Presidente da OAB-RJ pede pressa no julgamento do caso mensalão

O presidente da OAB-RJ (Ordem dos Advogados do Brasil) da Seccional Rio, Wadih Damous, pediu ontem pressa no julgamento das denúncias contra os 40 acusados de envolvimento com o esquema do mensalão. Ele teme que uma eventual demora possa livrar os acusados pela prescrição dos crimes.
“Desejamos um basta à impunidade, mas desejamos, também, que o Judiciário julgue com a máxima isenção, sem se deixar contaminar pelo clamor punitivo”, disse o presidente da Ordem, Damous.
“É do interesse da sociedade que os culpados sejam punidos e que eventuais inocentes sejam absolvidos, mas que isso seja feito de forma célere”.
O STF (Supremo Tribunal Federal) concluiu o julgamento da denúncia da Procuradoria-Geral da República contra os 40 envolvidos com o escândalo do mensalão – esquema que financiava parlamentares do PT e da base aliada em troca de apoio político.
A Corte acatou a denúncia contra todos os acusados pelo procurador-geral Antonio Fernando de Souza.
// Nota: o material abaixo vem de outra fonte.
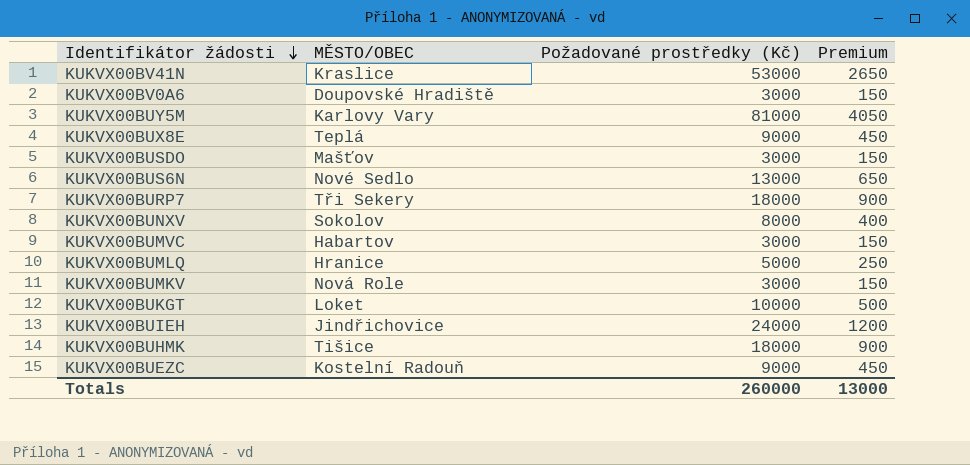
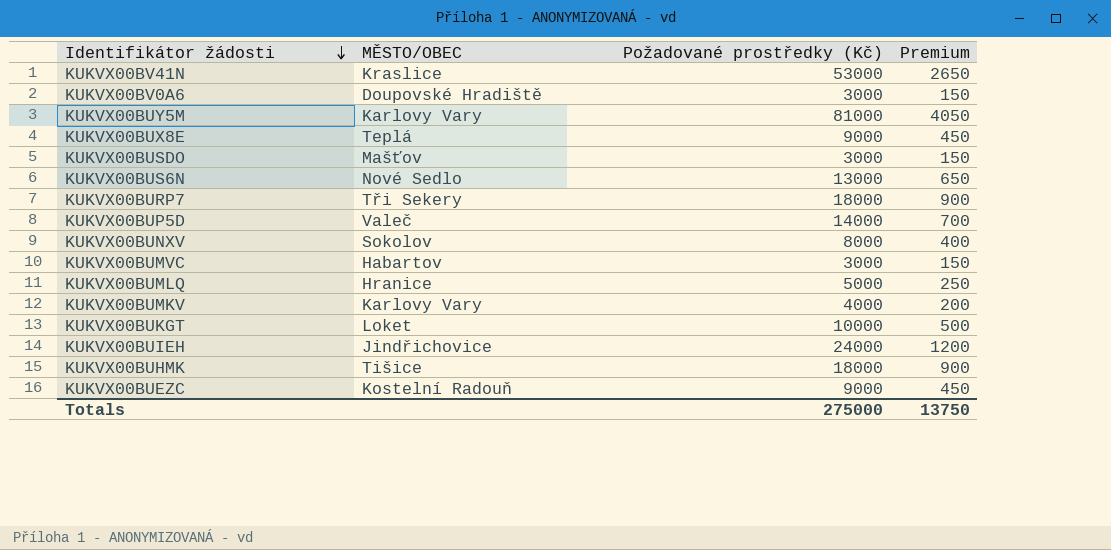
row KUKVX00BUP5D: none -> Valeč | 14000 | 700
KUKVX00BUMKV | MĚSTO/OBEC: Nová Role -> Karlovy Vary
KUKVX00BUMKV | Požadované prostředky (Kč): 3000 -> 4000
KUKVX00BUMKV | Premium: 150 -> 200
Totals | Požadované prostředky (Kč): 260000 -> 275000
Totals | Premium: 13000 -> 13750

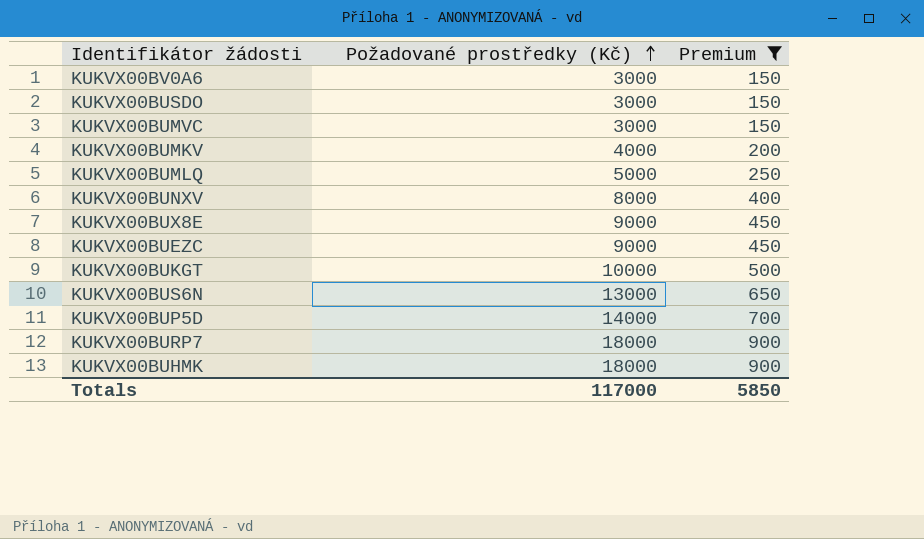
filter: none -> Premium <= 900
row order: Identifikátor žádosti descending -> Požadované prostředky (Kč) ascending
column MĚSTO/OBEC | position: 2 -> none
Totals | Požadované prostředky (Kč): 275000 -> 117000
Totals | Premium: 13750 -> 5850

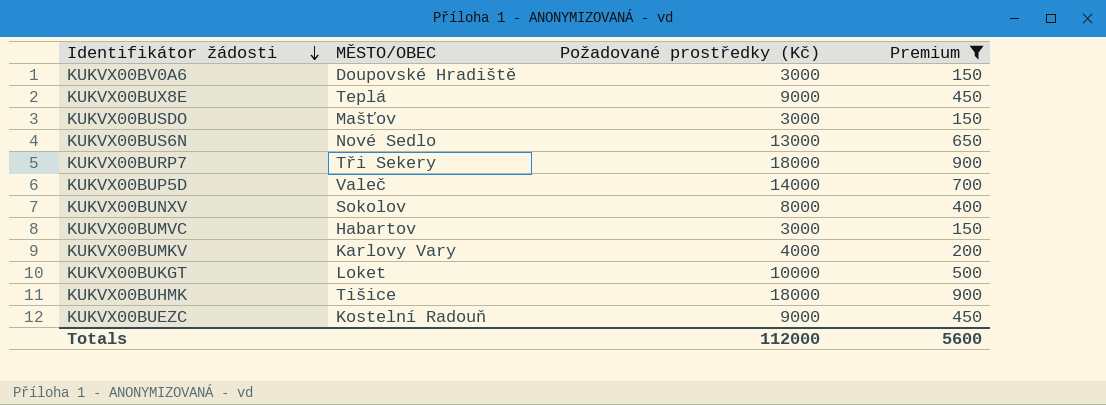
row order: Požadované prostředky (Kč) ascending -> Identifikátor žádosti descending
column MĚSTO/OBEC | position: none -> 2
row KUKVX00BUMLQ: 5000 | 250 -> none
Totals | Požadované prostředky (Kč): 117000 -> 112000
Totals | Premium: 5850 -> 5600

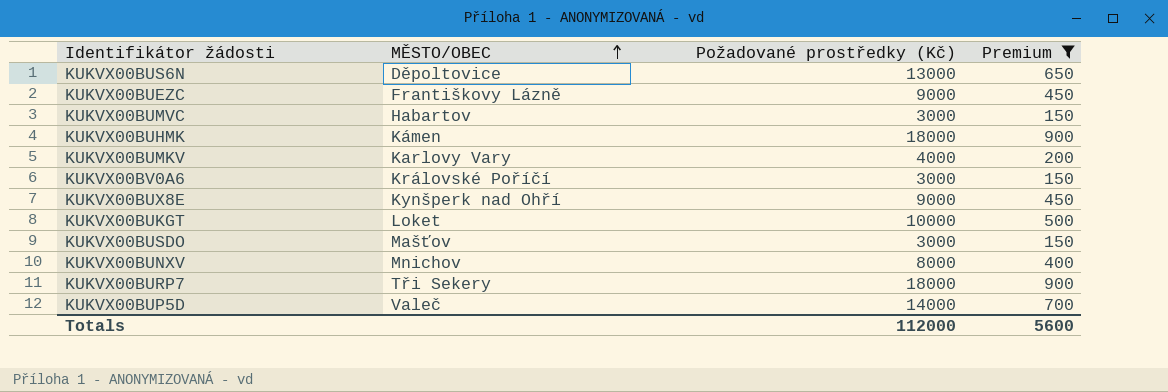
row order: Identifikátor žádosti descending -> MĚSTO/OBEC ascending
KUKVX00BUS6N | MĚSTO/OBEC: Nové Sedlo -> Děpoltovice
KUKVX00BUEZC | MĚSTO/OBEC: Kostelní Radouň -> Františkovy Lázně
KUKVX00BUHMK | MĚSTO/OBEC: Tišice -> Kámen
KUKVX00BV0A6 | MĚSTO/OBEC: Doupovské Hradiště -> Královské Poříčí
KUKVX00BUX8E | MĚSTO/OBEC: Teplá -> Kynšperk nad Ohří
KUKVX00BUNXV | MĚSTO/OBEC: Sokolov -> Mnichov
Entre eles estão os ex-ministros José Dirceu, Luiz Gushiken (Comunicação do Governo) e Anderson Adauto (Transportes), o empresário Marcos Valério, os deputados João Paulo Cunha (PT-SP) e José Genoíno (PT-SP), além do ex-deputado Roberto Jefferson (PTB-RJ), autor das denúncias do mensalão.
Os réus responderão por diversos crimes, como formação de quadrilha, peculato, evasão de divisas, lavagem de dinheiro, corrupção passiva e corrupção ativa.